Last in a four-part series outlining the basics of advance care planning: Think, Talk, Choose, Complete

[3 MIN READ]

Advance care planning is not always an easy process. If you’ve been following along over the last couple months as we outlined the process, we hope you have the foundation you need to get started.

  • Think about the type of care you’d want if you become seriously injured or ill.
  • Talk to your loved ones and healthcare team about your wishes, priorities and goals for treatment.
  • Choose someone to speak for you if you cannot speak for yourself.
  • Complete an advance directive.

This month we’ll show you how to take all the soul searching, planning and discussion you’ve been doing and complete the steps to create and share an advance directive.

Final step—complete your advance directive

An advance directive is a document that details the kind of care you’d want to receive if you become seriously injured or ill and allows you to designate someone to make healthcare decisions for you if you are unable to do it for yourself. 

The experts at the Institute for Human Caring put together an Advance Directive Toolkit that walks you through the steps of naming decision-makers, choosing your care options and filling out the forms that let others know your wishes.

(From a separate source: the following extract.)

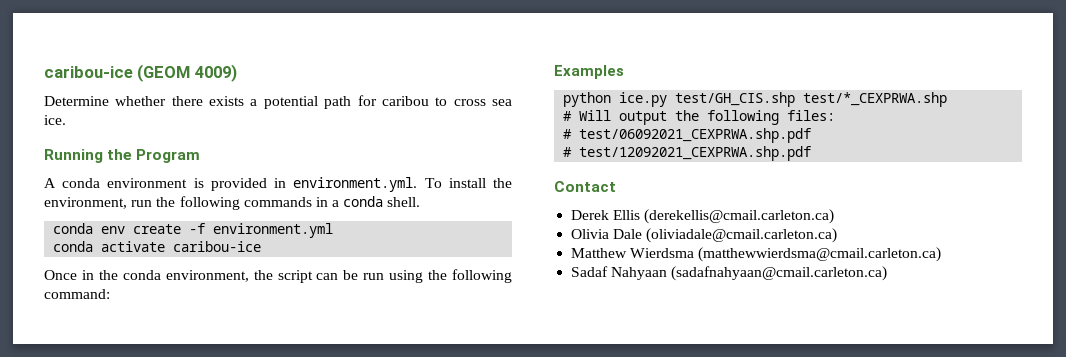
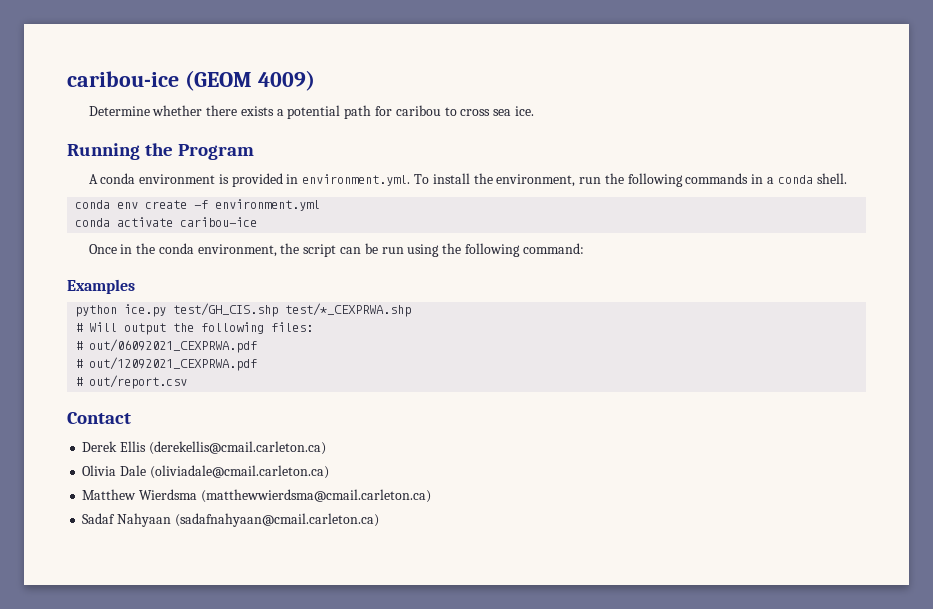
[579,128,812,143] [563,146,812,161] test/06092021_CEXPRWA.shp.pdf // # test/12092021_CEXPRWA.shp.pdf -> [89,339,258,353] [75,357,258,371] [75,375,188,389] out/06092021_CEXPRWA.pdf // # out/12092021_CEXPRWA.pdf // # out/report.csv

Each state has its own guidelines and forms. You can find and download the forms you need here.

For each state listed, you’ll see two versions of the advance directive forms. The long form version is a full-length advance directive that names your decision makers and outlines your preferences for care. The short version is ideal if you’ve determined your decision makers but are not ready to commit to care preferences.

An advance directive is a document that details the kind of care you’d want to receive if you become seriously injured or ill and allows you to designate someone to make healthcare decisions for you if you are unable to do it for yourself.

Once you’ve completed the appropriate form, make several copies and distribute them to the people who need this vital information, including:

Share photocopies when you distribute your advance directive and keep the original in a safe, convenient place. We don’t recommend keeping your advance directive in a safe deposit box because it could limit access in an emergency situation.

Making changes

As your life or circumstances change you may want to edit your advance directive. In fact, it’s a good idea to review your document when you’re going through a major life change to make sure you have the same wishes and goals.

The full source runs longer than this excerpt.